Welcome back to the Oncology Insights Newsletter which fosters your continuous growth in oncology pharmacy practice


Last time you learned about seizing opportunity, QTc prolongation with arsenic, and a community conversation about paclitaxel titration


This week you'll learn about vaccination and hepatitis B with anti-CD20 therapies and how to use community to make progress


Have a great week!


Kelley

🧠 IPS (Insight, Pearl, Sundry)


Insight


Vaccination plays a critical role in cancer treatment, as many patients face a heightened risk of infection due to the cancer itself, the treatment they receive, or both


Immunosuppressive therapies, such as anti-CD20 monoclonal antibodies (e.g., rituximab), can compromise the body's defense mechanisms, leaving patients more susceptible to infections. While vaccines help reduce this risk, their effectiveness can depend on the timing of administration relative to cancer treatment.


Ideally, both live and inactivated vaccines should be administered at least two weeks before starting rituximab to maximize the immune response. If this is not feasible, waiting at least six months after completing therapy is recommended to enhance the likelihood of an adequate immune response.


For patients that do receive an inactivated vaccine during or shortly after anti-CD20 therapy, the vaccine may have limited effectiveness but is unlikely to cause harm

Pearl


When considering anti-CD20 therapies, it’s essential to assess a patient's risk for hepatitis B virus (HBV) reactivation, as these therapies are known to increase this risk


Testing for hepatitis B exposure should include both hepatitis B surface antigen (HBsAg) and hepatitis B core antibody (HBcAb) and is recommended for all patients starting anti-CD20 monoclonal antibody therapy


A positive HBsAg indicates an active infection as this antigen typically disappears within a few months for those who recover from the infection. The appearance of hepatitis B surface antibodies signals recovery and future immunity to HBV.
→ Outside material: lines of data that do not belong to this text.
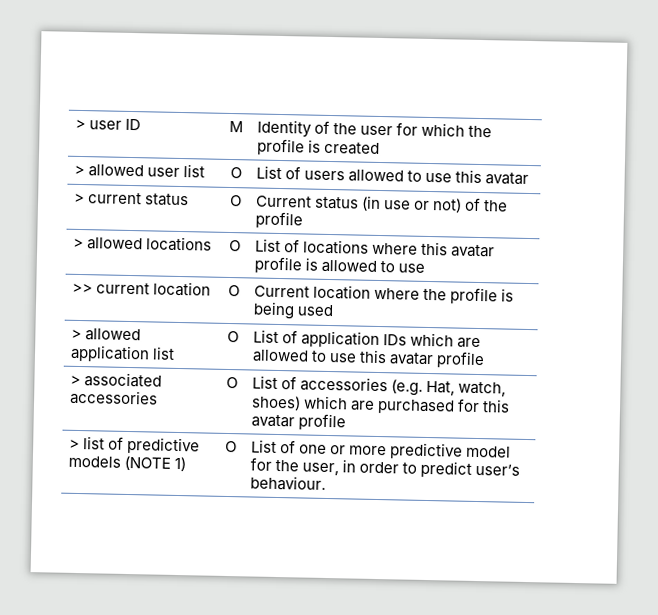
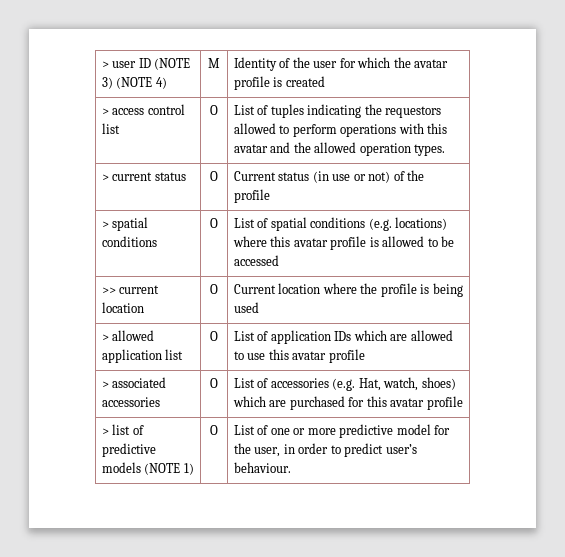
- > user ID | M | Identity of the user for which the profile is created
+ > user ID (NOTE 3) (NOTE 4) | M | Identity of the user for which the avatar profile is created
- > allowed user list | O | List of users allowed to use this avatar
+ > access control list | O | List of tuples indicating the requestors allowed to perform operations with this avatar and the allowed operation types.
- > allowed locations | O | List of locations where this avatar profile is allowed to use
+ > spatial conditions | O | List of spatial conditions (e.g. locations) where this avatar profile is allowed to be accessed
On the other hand, a positive HBcAb suggests the presence of the virus's core protein, indicating either a past or current infection


If either HBsAg or HBcAb is positive, it’s necessary to check a quantitative hepatitis B viral load by PCR - not for diagnosis, but to monitor chronic infections and treatment response


For patients with a positive HBsAg, antiviral therapy with entecavir is recommended specifically over lamivudine due to lower resistance rates. Additionally, consulting infectious disease or hepatology specialists for ongoing monitoring is recommended, allowing the oncology team to focus on cancer care.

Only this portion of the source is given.